:: PROBLEM REQUIREMENTS ::
Would you please copy all of the data exactly, skipping the images?

(Web document revisions)
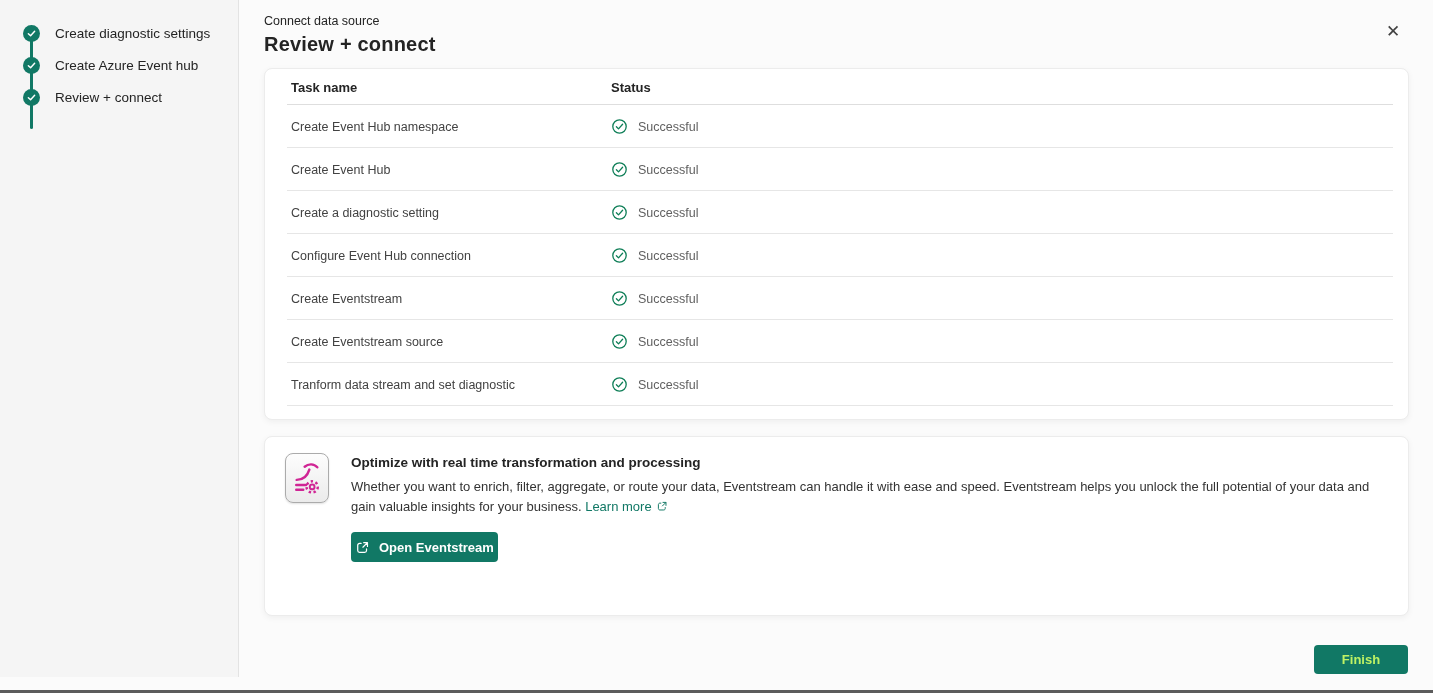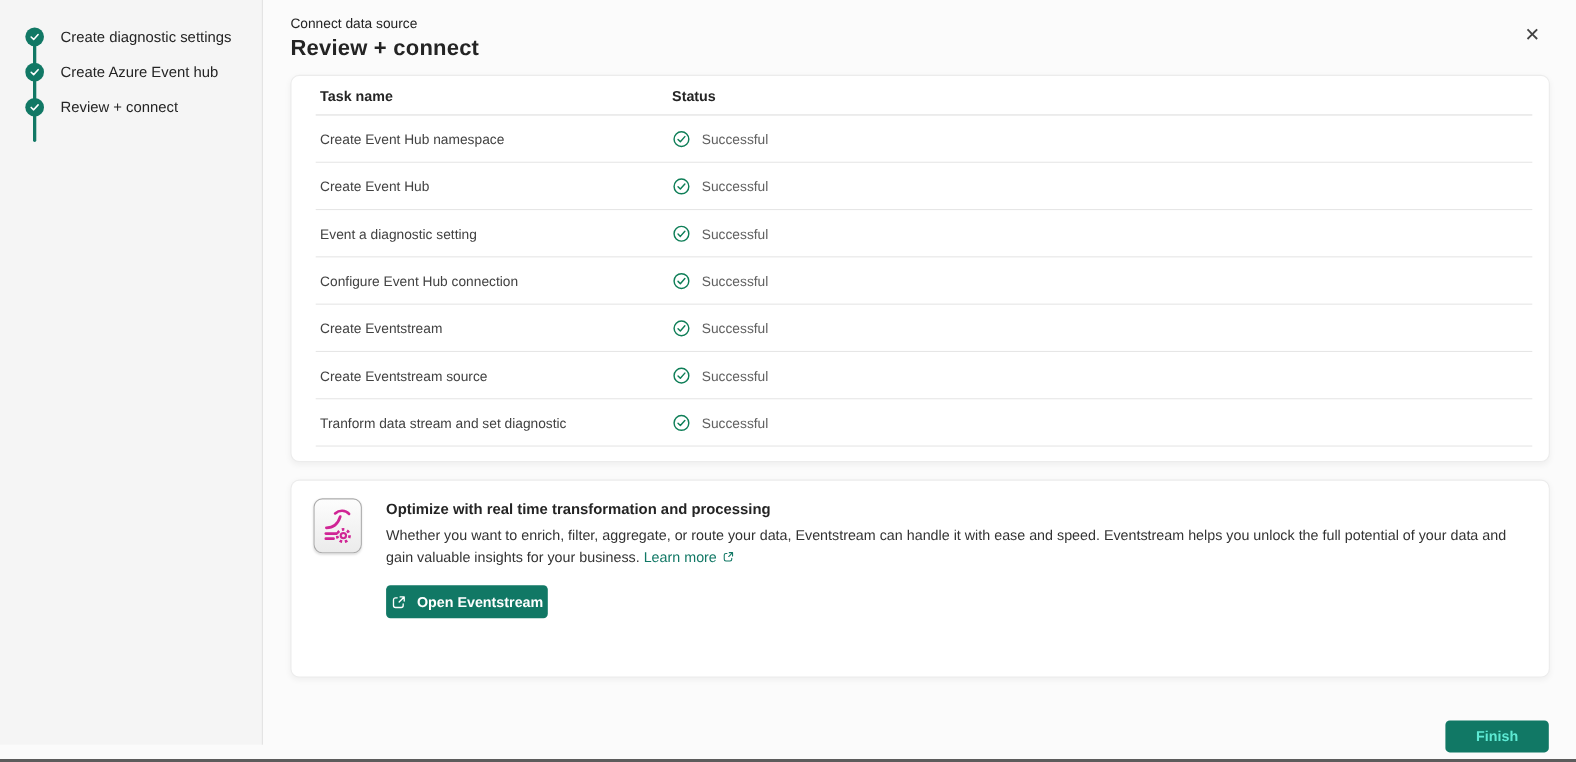--- a/index.html
+++ b/index.html
@@ -154,7 +154,7 @@
       </div>
     </div>
     <div class="trow tbody-row">
-      <div>Event a diagnostic setting</div>
+      <div>Create a diagnostic setting</div>
       <div class="status-cell">
         <svg viewBox="0 0 17 17">
             <circle cx="8.5" cy="8.5" r="6.7" stroke="var(--success)" stroke-width="1.3" fill="none"></circle>

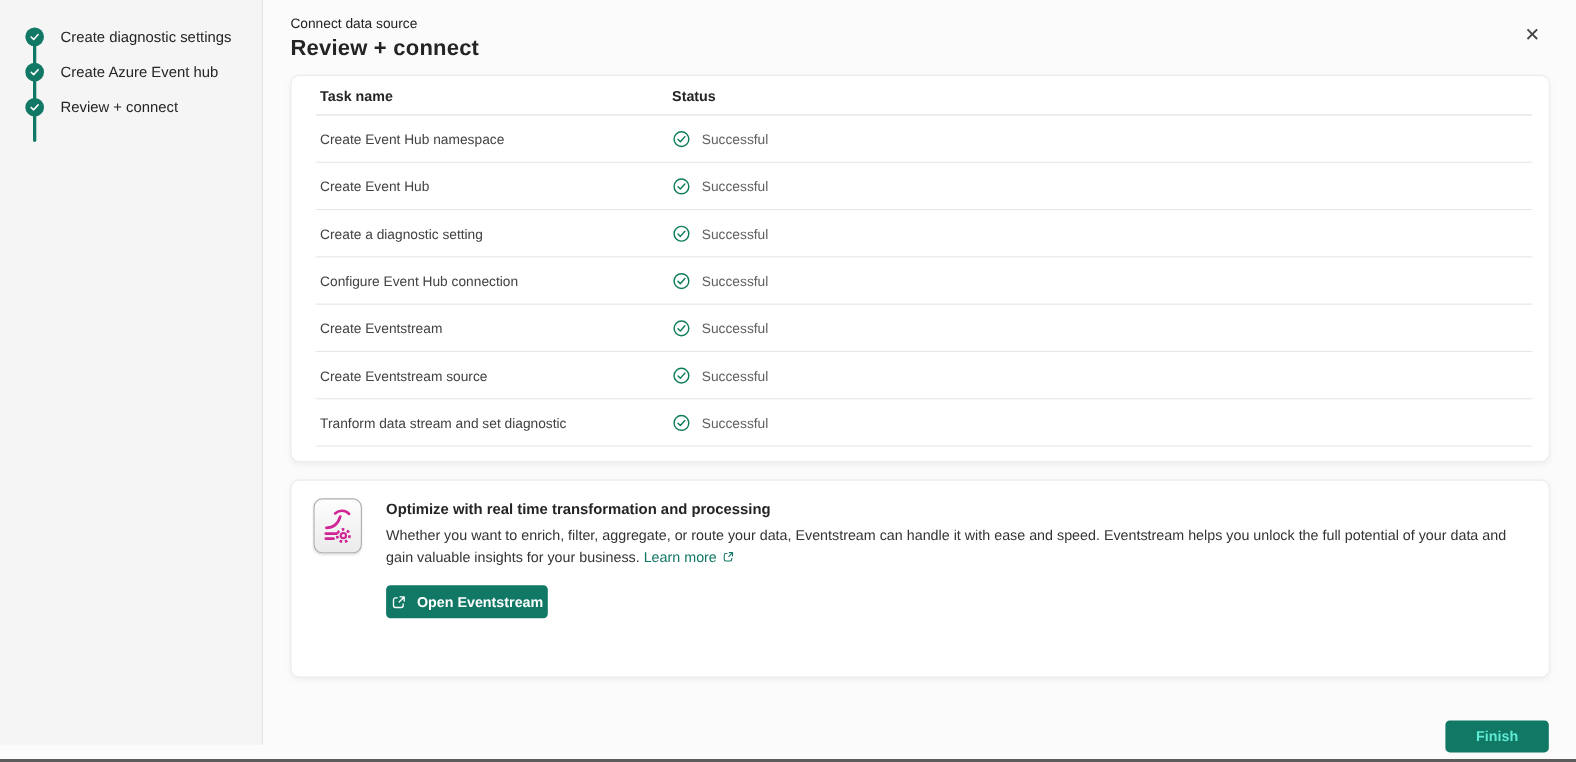--- a/index.html
+++ b/index.html
@@ -78,8 +78,8 @@
 
   
   .finish-btn {
-    position:absolute; right:25px; bottom:9px; width:94px; height:29px;
-    background:var(--teal); color:#5eead4; border:none; border-radius:4px;
+    position:absolute; right:25px; bottom:19px; width:94px; height:29px;
+    background:var(--teal); color:#bef264; border:none; border-radius:4px;
     font-size:13px; font-weight:600; cursor:pointer; font-family:inherit;
   }
   .bottom-strip { position:absolute; left:0; right:0; bottom:0; height:3px; background:#5c5c5c; }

:: WRITTEN ANSWER ::
--- a/index.html
+++ b/index.html
@@ -154,7 +154,7 @@
       </div>
     </div>
     <div class="trow tbody-row">
-      <div>Event a diagnostic setting</div>
+      <div>Create a diagnostic setting</div>
       <div class="status-cell">
         <svg viewBox="0 0 17 17">
             <circle cx="8.5" cy="8.5" r="6.7" stroke="var(--success)" stroke-width="1.3" fill="none"></circle>

--- a/index.html
+++ b/index.html
@@ -78,8 +78,8 @@
 
   
   .finish-btn {
-    position:absolute; right:25px; bottom:9px; width:94px; height:29px;
-    background:var(--teal); color:#5eead4; border:none; border-radius:4px;
+    position:absolute; right:25px; bottom:19px; width:94px; height:29px;
+    background:var(--teal); color:#bef264; border:none; border-radius:4px;
     font-size:13px; font-weight:600; cursor:pointer; font-family:inherit;
   }
   .bottom-strip { position:absolute; left:0; right:0; bottom:0; height:3px; background:#5c5c5c; }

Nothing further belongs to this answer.